= Work order =
Look below for the lines from the one with "F9 | ExpL: 57% -> 56%" to the one with "Courtland Sutton | %Ctch: 0.44 -> 0.33", and copy exactly those lines, both ends included.

Collected data entries:
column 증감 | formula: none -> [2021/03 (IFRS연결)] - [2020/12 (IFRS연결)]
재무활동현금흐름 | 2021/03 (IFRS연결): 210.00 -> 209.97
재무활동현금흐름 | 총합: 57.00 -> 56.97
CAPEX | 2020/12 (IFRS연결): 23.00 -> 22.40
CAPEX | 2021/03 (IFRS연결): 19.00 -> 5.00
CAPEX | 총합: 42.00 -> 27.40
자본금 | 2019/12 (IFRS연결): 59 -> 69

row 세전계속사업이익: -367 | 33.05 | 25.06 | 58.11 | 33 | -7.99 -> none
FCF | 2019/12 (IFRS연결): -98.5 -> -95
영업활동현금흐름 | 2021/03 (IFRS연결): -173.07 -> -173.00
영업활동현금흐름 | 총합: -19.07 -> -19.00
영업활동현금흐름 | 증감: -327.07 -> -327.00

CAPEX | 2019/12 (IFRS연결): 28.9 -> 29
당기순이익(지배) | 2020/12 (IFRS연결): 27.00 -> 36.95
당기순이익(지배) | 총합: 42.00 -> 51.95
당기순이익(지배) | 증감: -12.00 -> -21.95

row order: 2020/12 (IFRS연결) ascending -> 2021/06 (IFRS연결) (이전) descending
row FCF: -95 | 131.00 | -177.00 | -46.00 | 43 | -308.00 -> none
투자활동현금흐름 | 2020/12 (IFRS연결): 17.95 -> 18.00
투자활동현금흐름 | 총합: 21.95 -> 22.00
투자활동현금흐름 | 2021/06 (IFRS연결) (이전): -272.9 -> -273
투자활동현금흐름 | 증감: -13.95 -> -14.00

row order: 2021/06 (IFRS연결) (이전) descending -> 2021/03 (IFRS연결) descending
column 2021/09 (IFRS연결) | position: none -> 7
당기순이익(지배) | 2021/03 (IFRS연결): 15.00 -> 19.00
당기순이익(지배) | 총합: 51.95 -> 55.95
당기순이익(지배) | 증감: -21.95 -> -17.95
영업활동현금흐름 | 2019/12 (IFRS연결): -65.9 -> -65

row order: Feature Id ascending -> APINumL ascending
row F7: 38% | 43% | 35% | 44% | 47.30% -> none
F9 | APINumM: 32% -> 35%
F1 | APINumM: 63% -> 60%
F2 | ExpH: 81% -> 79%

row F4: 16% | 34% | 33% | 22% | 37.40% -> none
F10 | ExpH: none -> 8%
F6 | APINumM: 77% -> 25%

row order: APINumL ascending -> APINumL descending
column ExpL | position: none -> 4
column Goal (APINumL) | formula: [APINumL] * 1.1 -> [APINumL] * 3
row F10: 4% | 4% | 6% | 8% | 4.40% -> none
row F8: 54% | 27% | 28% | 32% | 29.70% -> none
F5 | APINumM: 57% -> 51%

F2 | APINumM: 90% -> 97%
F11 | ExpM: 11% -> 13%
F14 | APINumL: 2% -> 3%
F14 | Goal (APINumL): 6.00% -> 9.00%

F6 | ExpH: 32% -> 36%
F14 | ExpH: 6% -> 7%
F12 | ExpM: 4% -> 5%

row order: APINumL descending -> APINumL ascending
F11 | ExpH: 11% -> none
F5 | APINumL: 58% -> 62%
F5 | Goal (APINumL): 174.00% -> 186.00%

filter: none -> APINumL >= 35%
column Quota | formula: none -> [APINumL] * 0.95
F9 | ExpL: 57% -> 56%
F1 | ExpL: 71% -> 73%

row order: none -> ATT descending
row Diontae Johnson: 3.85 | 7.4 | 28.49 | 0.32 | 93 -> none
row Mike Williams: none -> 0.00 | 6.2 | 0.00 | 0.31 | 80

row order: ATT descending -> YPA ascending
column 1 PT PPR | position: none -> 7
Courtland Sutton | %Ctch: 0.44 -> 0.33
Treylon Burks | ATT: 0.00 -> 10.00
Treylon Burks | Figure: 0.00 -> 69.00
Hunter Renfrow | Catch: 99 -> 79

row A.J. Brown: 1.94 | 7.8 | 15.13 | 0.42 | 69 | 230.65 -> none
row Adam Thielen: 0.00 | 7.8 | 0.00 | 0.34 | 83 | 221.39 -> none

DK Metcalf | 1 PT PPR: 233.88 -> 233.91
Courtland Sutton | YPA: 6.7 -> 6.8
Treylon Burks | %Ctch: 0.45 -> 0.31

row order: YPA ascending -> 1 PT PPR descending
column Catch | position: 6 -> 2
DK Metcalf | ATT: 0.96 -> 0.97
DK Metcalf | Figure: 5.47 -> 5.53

= Your response =
F9 | ExpL: 57% -> 56%
F1 | ExpL: 71% -> 73%

row order: none -> ATT descending
row Diontae Johnson: 3.85 | 7.4 | 28.49 | 0.32 | 93 -> none
row Mike Williams: none -> 0.00 | 6.2 | 0.00 | 0.31 | 80

row order: ATT descending -> YPA ascending
column 1 PT PPR | position: none -> 7
Courtland Sutton | %Ctch: 0.44 -> 0.33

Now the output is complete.